The Ethiopia ruling is one piece of a sprawling legal battle. The Trump administration has sought to end TPS for 13 countries, including Myanmar, Nepal, Honduras, Nicaragua, Afghanistan, Cameroon, Yemen, Somalia, Ethiopia, South Sudan, and Venezuela. Courts have blocked those efforts at nearly every turn. A federal judge in Washington granted a stay maintaining the legal status of more than 350,000 Haitian nationals pending judicial review, and in her 83-page opinion, she noted that Noem "has terminated every TPS country designation to have reached her desk, twelve countries up, twelve countries down."
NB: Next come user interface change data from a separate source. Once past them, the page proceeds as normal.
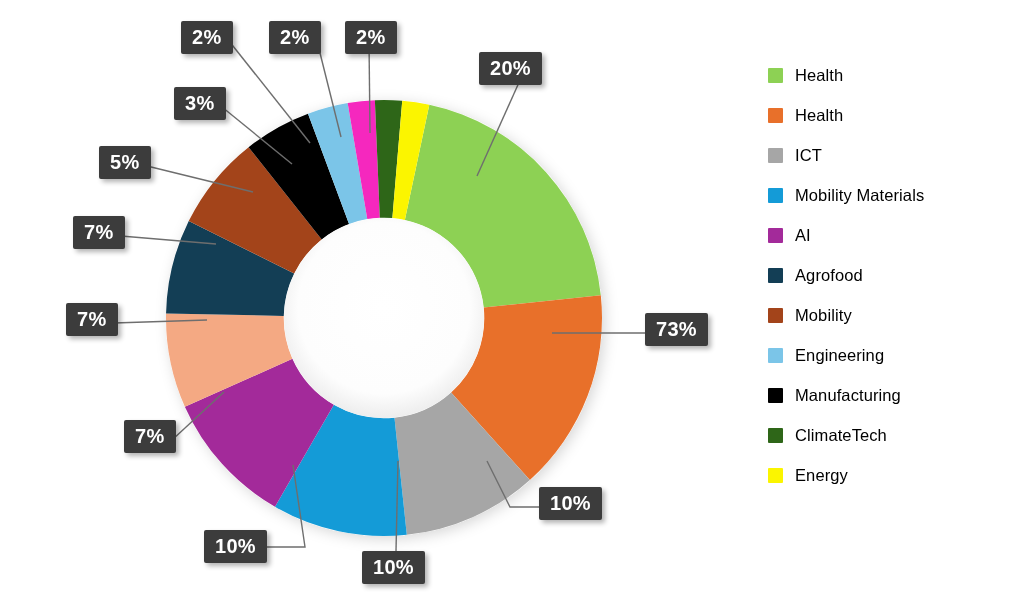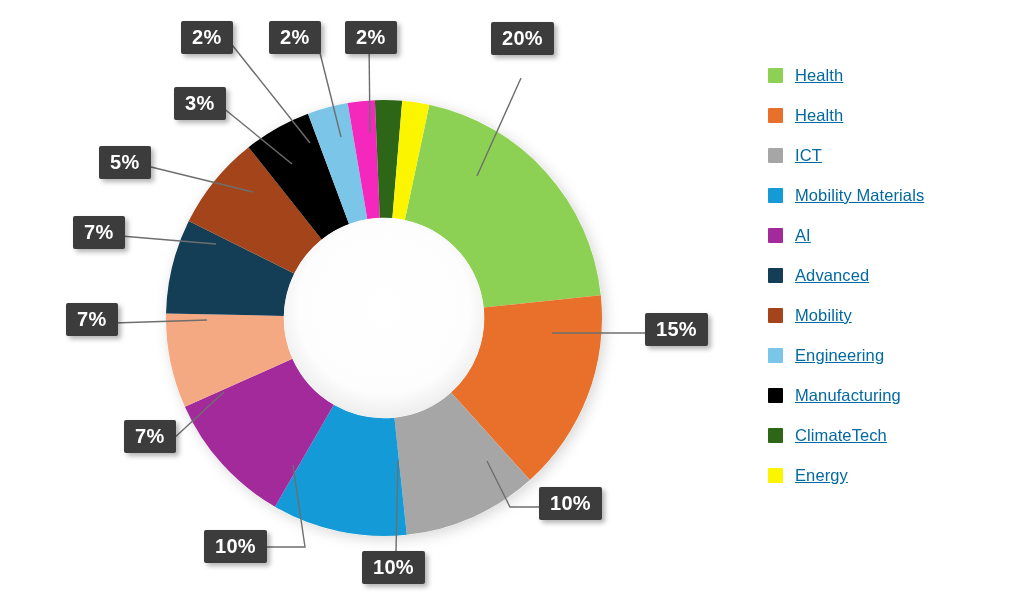--- a/index.html
+++ b/index.html
@@ -199,7 +199,7 @@
     </div>
 
   <div id="callouts">
-      <div class="callout" style="left: 479px; top: 22px; margin-left: 12px;">20%</div>
+      <div class="callout" style="left: 479px; top: 52px;">20%</div>
       <div class="callout" style="left: 645px; top: 313px;">15%</div>
       <div class="callout" style="left: 539px; top: 487px;">10%</div>
       <div class="callout" style="left: 362px; top: 551px;">10%</div>

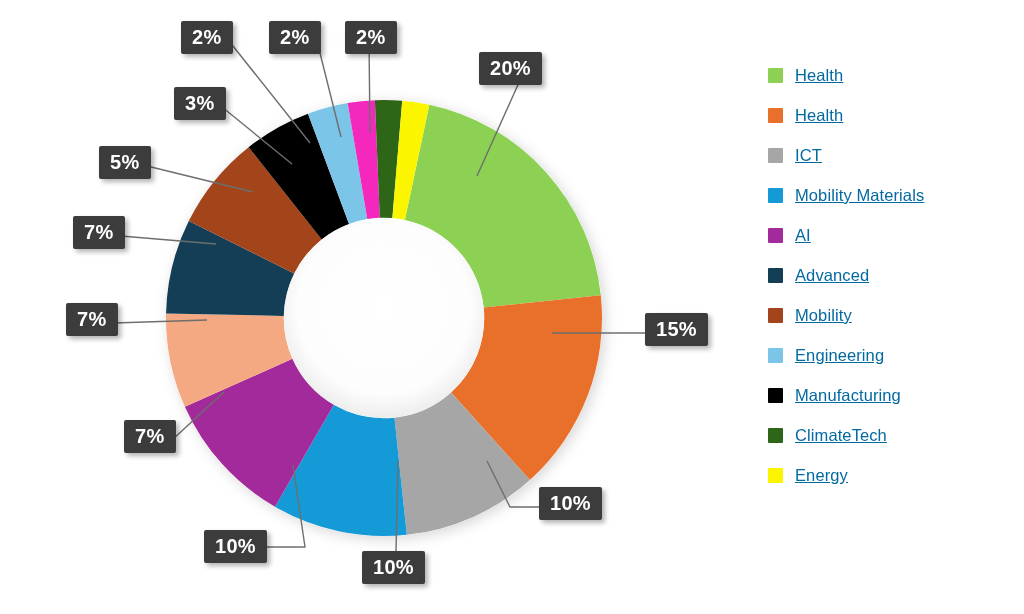--- a/index.html
+++ b/index.html
@@ -51,10 +51,9 @@
   }
   .legend-label {
     font-size: 16.5px;
-    color: #0369a1;
+    color: #000000;
     letter-spacing: 0.1px;
     white-space: nowrap;
-    text-decoration: underline;
   }
 
   

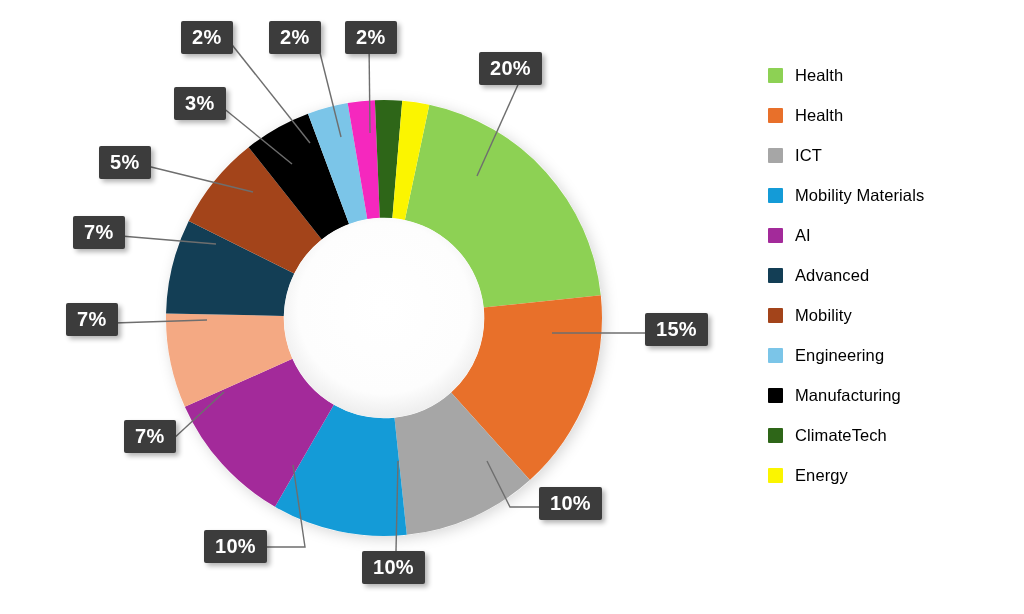--- a/index.html
+++ b/index.html
@@ -173,7 +173,7 @@
       </div>
       <div class="legend-item">
         <span class="legend-swatch" style="background: rgb(19, 62, 85);"></span>
-        <span class="legend-label">Advanced</span>
+        <span class="legend-label">Agrofood</span>
       </div>
       <div class="legend-item">
         <span class="legend-swatch" style="background: rgb(163, 68, 26);"></span>

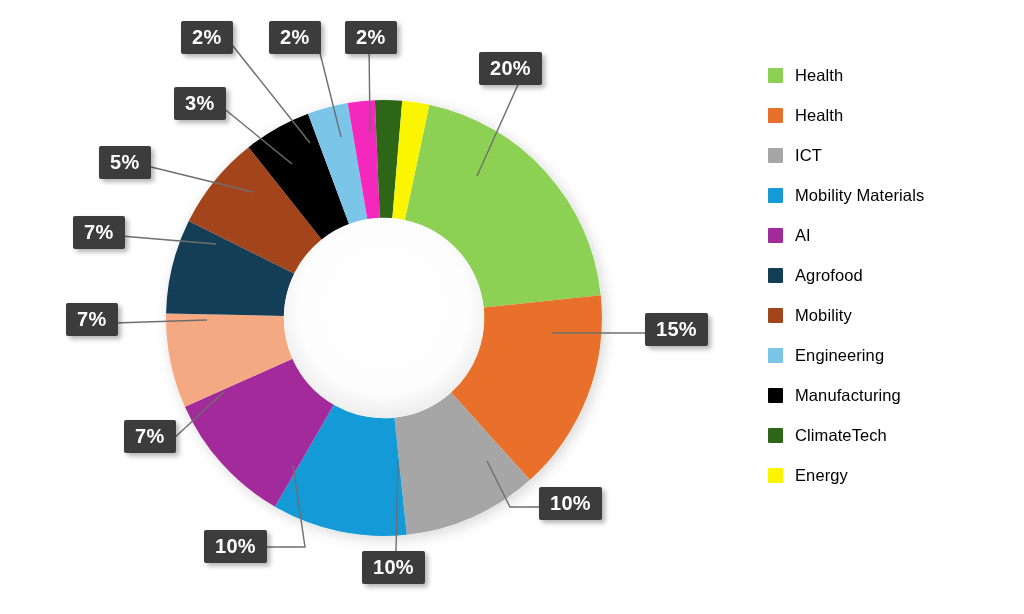--- a/index.html
+++ b/index.html
@@ -199,7 +199,7 @@
 
   <div id="callouts">
       <div class="callout" style="left: 479px; top: 52px;">20%</div>
-      <div class="callout" style="left: 645px; top: 313px;">15%</div>
+      <div class="callout" style="left: 645px; top: 313px;">73%</div>
       <div class="callout" style="left: 539px; top: 487px;">10%</div>
       <div class="callout" style="left: 362px; top: 551px;">10%</div>
       <div class="callout" style="left: 204px; top: 530px;">10%</div>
The Ninth Circuit found the administration had unlawfully ended protections for 600,000 Venezuelans, with a three-judge panel saying Noem's actions were based on "racist stereotyping" and left people "in a constant state of fear that they will be deported, detained, separated from their families." In Massachusetts, Judge Murphy also blocked termination of Somalia's TPS designation on March 13, 2026, while a Chicago judge paused the termination for Burma's roughly 3,670 holders in January.

The Supreme Court in March temporarily blocked the administration from deporting approximately 6,000 Syrians and 350,000 Haitians who had been granted TPS, while simultaneously expediting arguments so the cases will be heard in April, with a decision expected by the end of June. Three cases, Noem v. National TPS Alliance, Mullin v. Doe, and Trump v. Miot, now sit before the justices, and their ruling will likely determine whether any of the lower-court victories hold over the long term.

Until that decision lands, the 5,000 Ethiopians covered by Wednesday's ruling remain legally in place, their work permits valid and their deportation risk on hold. What happens after June is a question no lower court can answer for them.